Il y a ce qu'on appelle aujourd'hui la théorie de la fraude fiscale. Il y a beaucoup de fraude fiscale au Sénégal et parmi les entreprises inscrites au Conseil national du patronat (Cnp), il y en a beaucoup qui ne font que frauder. L'Etat doit taxer les plus riches et le Président Macky Sall doit prendre ses responsabilités. Aujourd'hui, les plus riches paient moins que les moins nantis. Cela n'est pas bien. On appelle cela l'équité horizontale et verticale.

Avec les entreprises de presse, quel est exactement le n½ud du problème ?

Il n'y a pas de problème. On veut taxer l'impôt par nature. Il faut absolument qu'il y ait l'équité horizontale, que tout le monde paie au même niveau.

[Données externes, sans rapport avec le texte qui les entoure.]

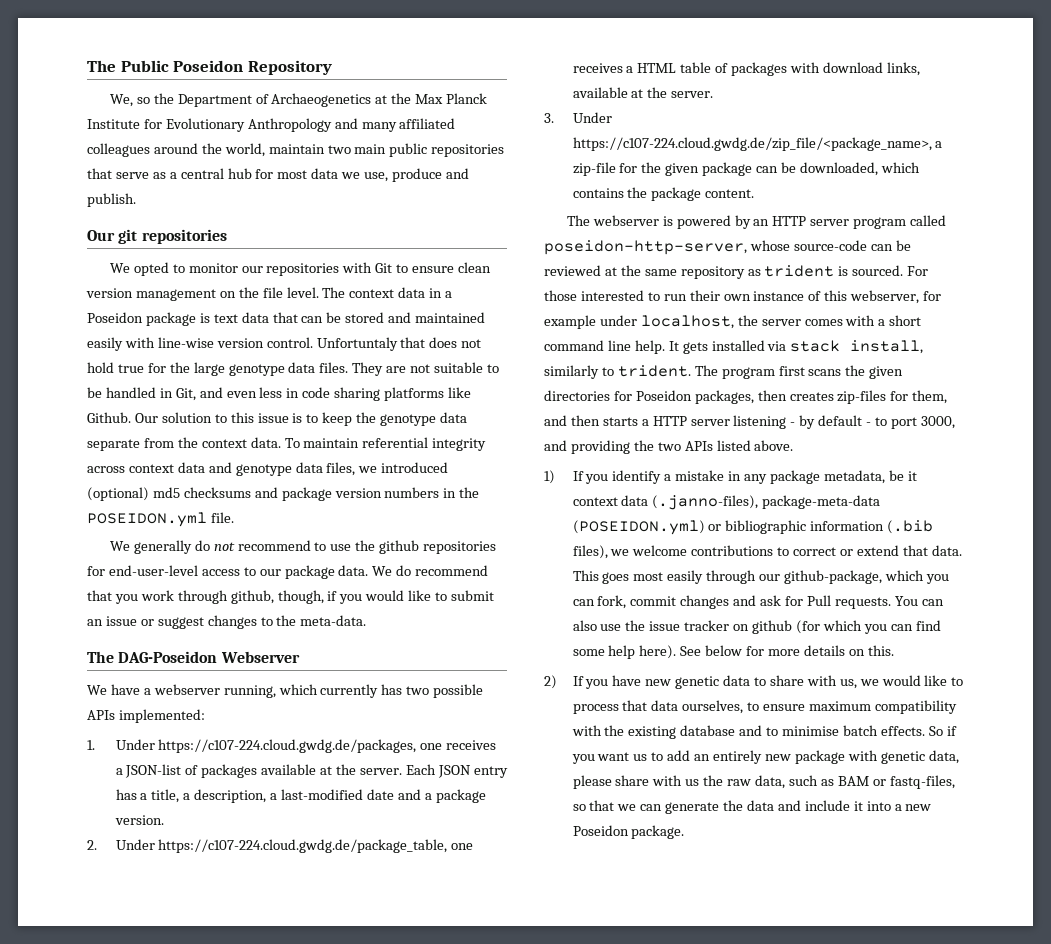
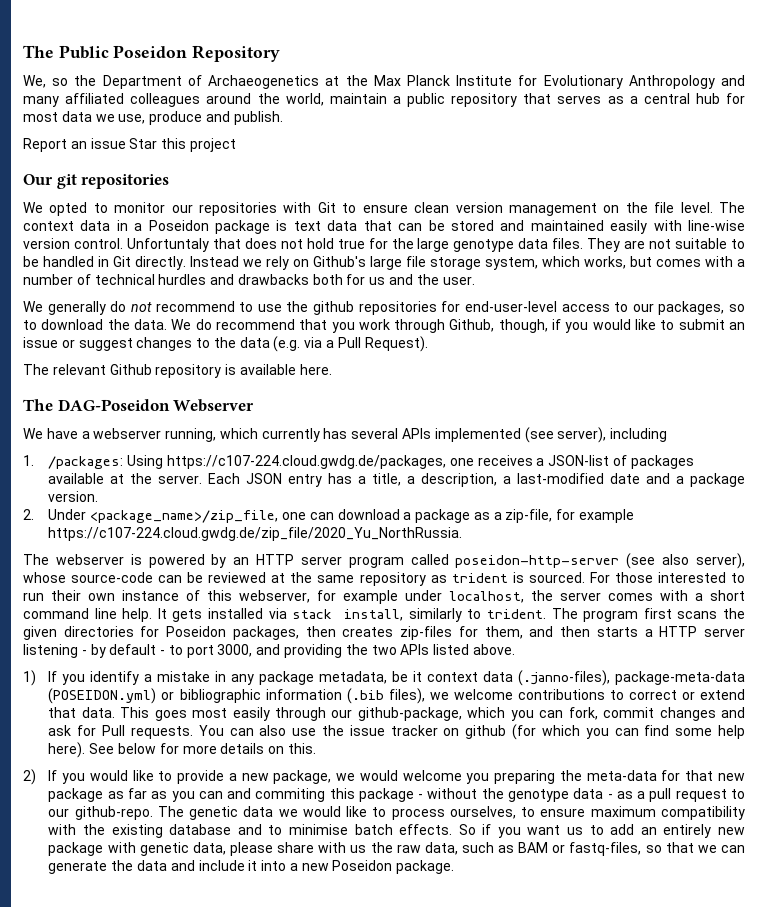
- We, so the Department of Archaeogenetics at the Max Planck Institute for Evolutionary Anthropology and many affiliated colleagues around the world, maintain two main public repositories that serve as a central hub for most data we use, produce and publish.
+ We, so the Department of Archaeogenetics at the Max Planck Institute for Evolutionary Anthropology and many affiliated colleagues around the world, maintain a public repository that serves as a central hub for most data we use, produce and publish.
+ Report an issue Star this project
- They are not suitable to be handled in Git, and even less in code sharing platforms like Github. Our solution to this issue is to keep the genotype data separate from the context data. To maintain referential integrity across context data and genotype data files, we introduced (optional) md5 checksums and package version numbers in the POSEIDON.yml file.
+ They are not suitable to be handled in Git directly. Instead we rely on Github's large file storage system, which works, but comes with a number of technical hurdles and drawbacks both for us and the user.
- We generally do not recommend to use the github repositories for end-user-level access to our package data.
+ We generally do not recommend to use the github repositories for end-user-level access to our packages, so to download the data.
- We do recommend that you work through github, though, if you would like to submit an issue or suggest changes to the meta-data.
+ We do recommend that you work through Github, though, if you would like to submit an issue or suggest changes to the data (e.g. via a Pull Request).
+ The relevant Github repository is available here.
- We have a webserver running, which currently has two possible APIs implemented:
+ We have a webserver running, which currently has several APIs implemented (see server), including
- 1. Under https://c107-224.cloud.gwdg.de/packages, one receives a JSON-list of packages available at the server.
+ 1. /packages: Using https://c107-224.cloud.gwdg.de/packages, one receives a JSON-list of packages available at the server.
- 2. Under https://c107-224.cloud.gwdg.de/package_table, one receives a HTML table of packages with download links, available at the server.
- 3. Under https://c107-224.cloud.gwdg.de/zip_file/<package_name>, a zip-file for the given package can be downloaded, which contains the package content.
+ 2. Under <package_name>/zip_file, one can download a package as a zip-file, for example https://c107-224.cloud.gwdg.de/zip_file/2020_Yu_NorthRussia.
- The webserver is powered by an HTTP server program called poseidon-http-server, whose source-code can be reviewed at the same repository as trident is sourced.
+ The webserver is powered by an HTTP server program called poseidon-http-server (see also server), whose source-code can be reviewed at the same repository as trident is sourced.
- 2) If you have new genetic data to share with us, we would like to process that data ourselves, to ensure maximum compatibility with the existing database and to minimise batch effects.
+ 2) If you would like to provide a new package, we would welcome you preparing the meta-data for that new package as far as you can and commiting this package - without the genotype data - as a pull request to our github-repo. The genetic data we would like to process ourselves, to ensure maximum compatibility with the existing database and to minimise batch effects.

Quand une entreprise de presse reconnaît son incapacité à payer son ardoise fiscale, quelle est la solution pour l'obliger à payer sans pour autant l'étouffer ?

Le moratoire. Il faut écrire une lettre documentée au bureau du chef de recouvrement qui verra avec vous comment payer votre impôt suivant des délais que vous aurez définis ensemble, au préalable. Cette méthode existe et personne ne peut vous la refuser.

Pourquoi la fiscalité est-elle si nébuleuse au Sénégal, surtout pour les entreprises de presse ?

Dans tous les pays du monde, la fiscalité est nébuleuse. La fiscalité est un métier très nébuleux et elle l'est parce qu'il s'agit de l'argent public. Souvent aussi, les gens ne veulent pas s'acquitter de leurs impôts. Personne n'aime la fiscalité parce que les gens n'aiment pas sortir l'argent. La fraude fiscale doit être éliminée de ce pays.

Que répondez-vous aux patrons de presse qui réclament une fiscalité plus appropriée ?

Dans la dernière réforme fiscale du Sénégal, il y a eu beaucoup d'avancée. Je suis prêt à ouvrir une concertation avec les patrons de presse afin de trouver la meilleure formule qui soit pour le paiement des impôts. Il faut que les patrons de presse cotisent pour ne pas être humiliés.

Est-ce que les Sénégalais paient la redevance audiovisuelle ?

La redevance audiovisuelle a été créée il y a quelques années. C'est très compliqué, mais elle est payée. Tous les ménages la paient.

Combien doivent-elles payer et en fonction de quel médium?

Tous les ménages paient chaque année un tarif forfaitaire, par foyer et en fonction de la connexion à l'audimat.